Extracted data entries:
□ □ □

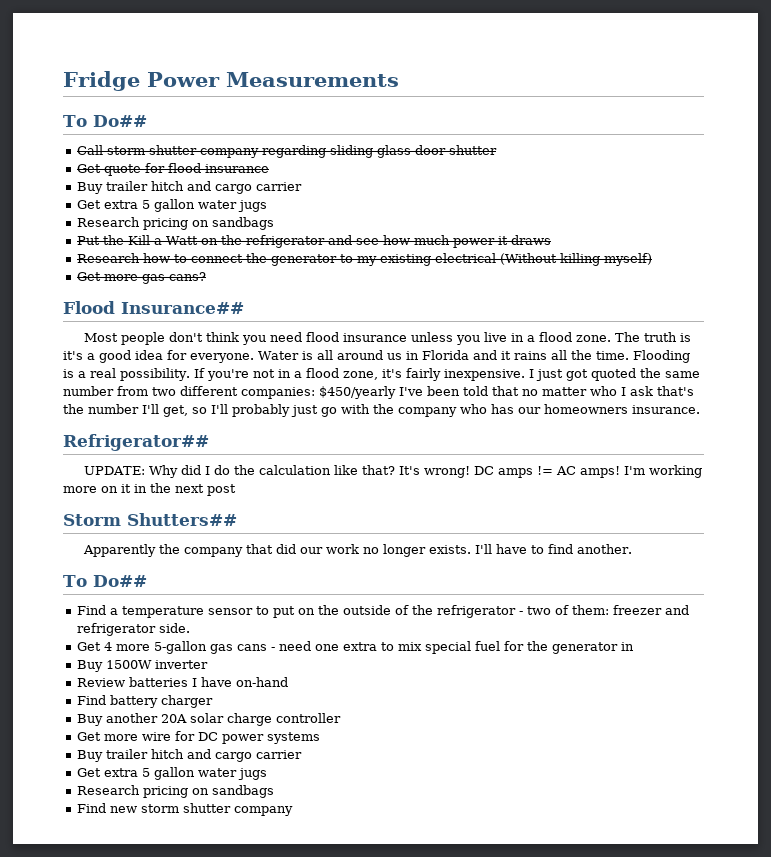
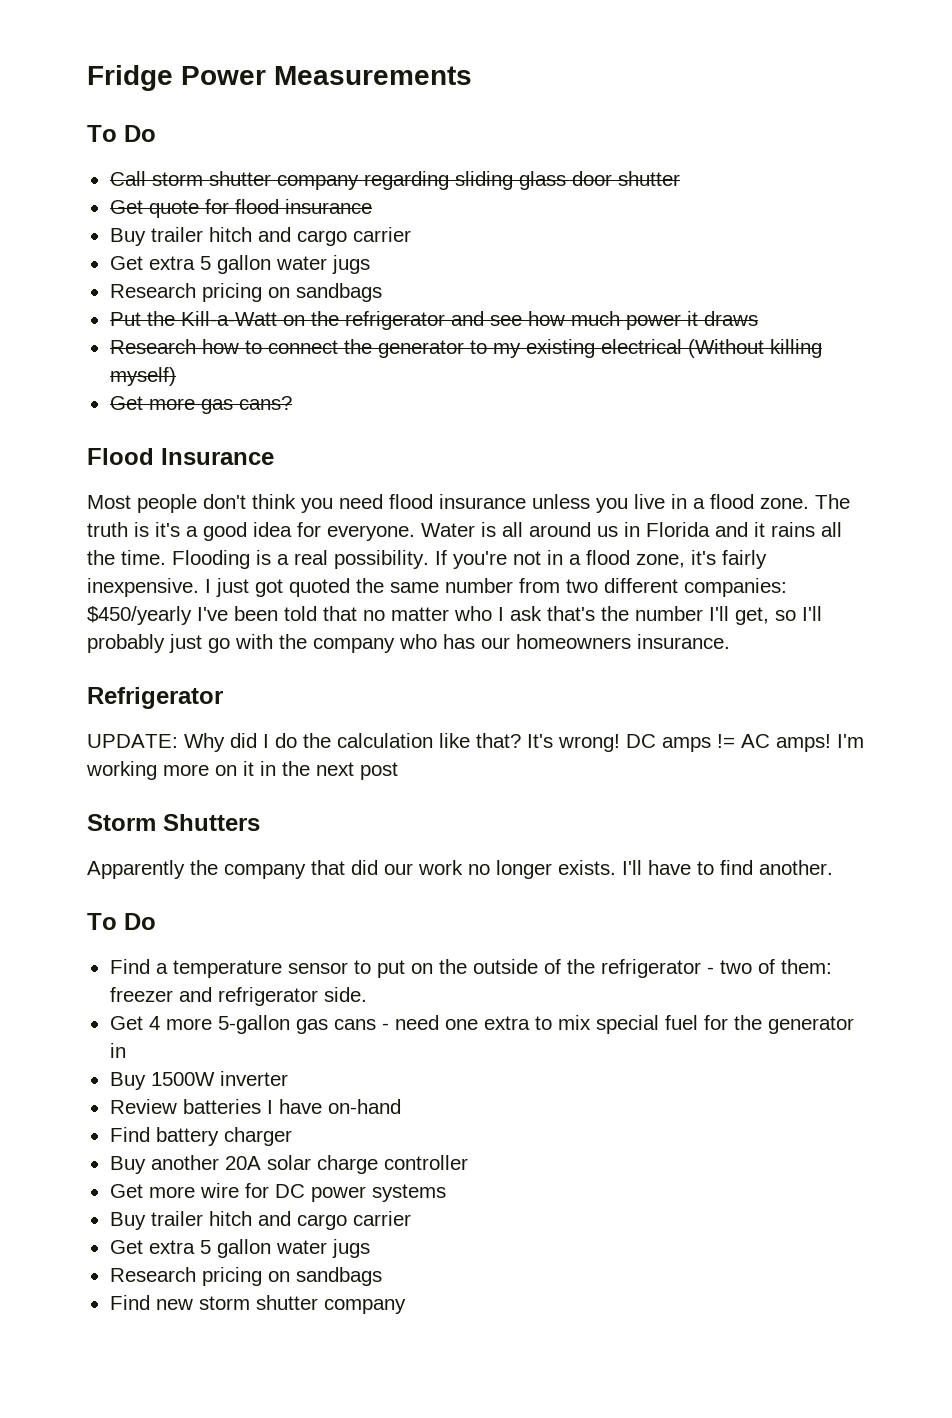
  Fridge Power Measurements
- To Do##
+ To Do
- Flood Insurance##
+ Flood Insurance
- Refrigerator##
+ Refrigerator
- Storm Shutters##
+ Storm Shutters
  I'll have to find another.
- To Do##
+ To Do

□ □ □

If an entry holds an image, omit that image and print the remainder exactly as it stands.

(Written response)
  Fridge Power Measurements
- To Do##
+ To Do
- Flood Insurance##
+ Flood Insurance
- Refrigerator##
+ Refrigerator
- Storm Shutters##
+ Storm Shutters
  I'll have to find another.
- To Do##
+ To Do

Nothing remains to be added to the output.